I don’t see it as a failure on my part because as I have said I know I did everything I could in my power with the knowledge I had and attempted to acquire, to the point that it caused me to burn out. I left no stone unturned.

I see it as a failure of society; it’s unwillingness to embrace vulnerability and being human and obsession with perfection. Telling people to get over it and move on. Society’s willful ignorance and discomfort about trauma and mental health causes people to suffer in silence.

Keep in mind this is Anand’s and my story, what he and those close to him shared with me, and my perspective and does not necessarily apply to everyone dealing with Mental Health issues.

I learned much later that the message in the meme I sent Anand wasn’t the best message to convey to someone who has suicidal ideation. One never really knows the right thing to say or do, we learn when we have open dialogue and authentic conversations.
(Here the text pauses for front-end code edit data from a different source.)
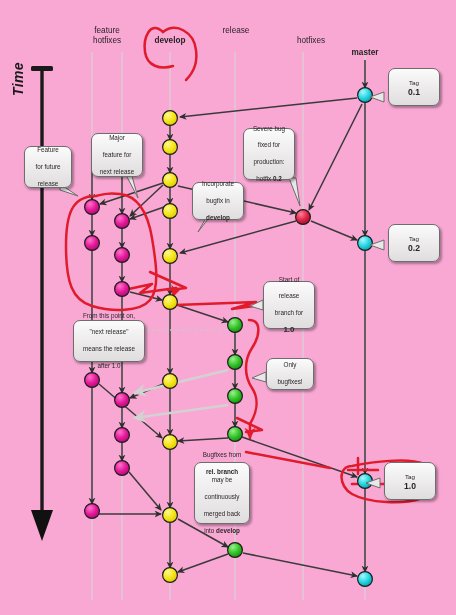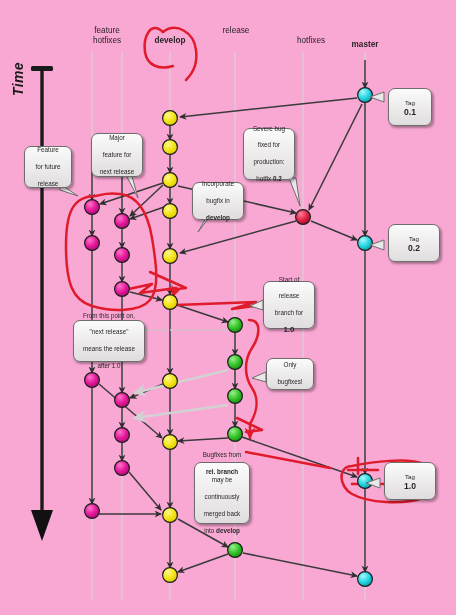--- a/index.html
+++ b/index.html
@@ -259,7 +259,7 @@
   <div class="lane-label" style="left:285px;top:36px;width:52px;">
     <div>hotfixes</div>
   </div>
-  <div class="lane-label bold" style="left:339px;top:40px;width:52px;">
+  <div class="lane-label bold" style="left:339px;top:48px;width:52px;">
     <div>master</div>
   </div>
 

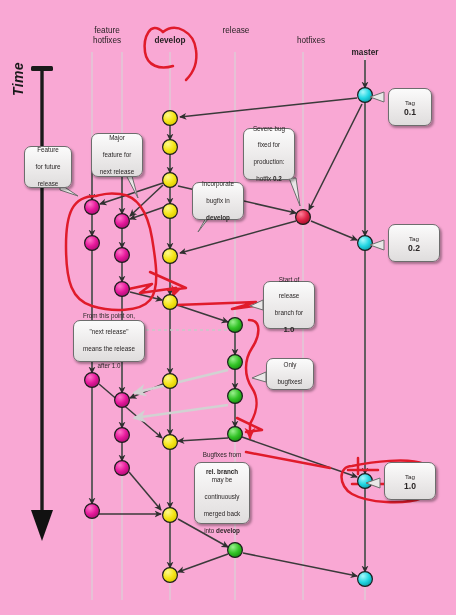--- a/index.html
+++ b/index.html
@@ -318,7 +318,7 @@
           <span>into <b>develop</b></span></span>
   </div>
 
-  <div class="callout tagbox" style="left:388px;top:88px;width:44px;height:38px;">
+  <div class="callout tagbox" style="left:388px;top:68px;width:52px;height:38px;">
     <span>
         <span>Tag</span>
       <span class="tnum">0.1</span>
I thought by not talking to family or friends I was protecting Anand and our marriage. By keeping quiet all I did was alienate myself, which led to me handling everything on my own, being overwhelmed and falling into a depression; this is common with many caregivers and is known as “Caregiver Burnout”. Counselling can only help so much. I needed a support system of my own to hold me up to support Anand just as much as he needed one.

Therefore, I will keep learning, listening, sharing and speaking out, so you don’t suffer alone as a caregiver or suffer the same loss I have. So unlike Anand maybe you will get the help you need and not wait for someone’s approval or acknowledgement. Unlike Anand’s family, maybe you will listen when your loved one talks about their pain instead of dismissing it.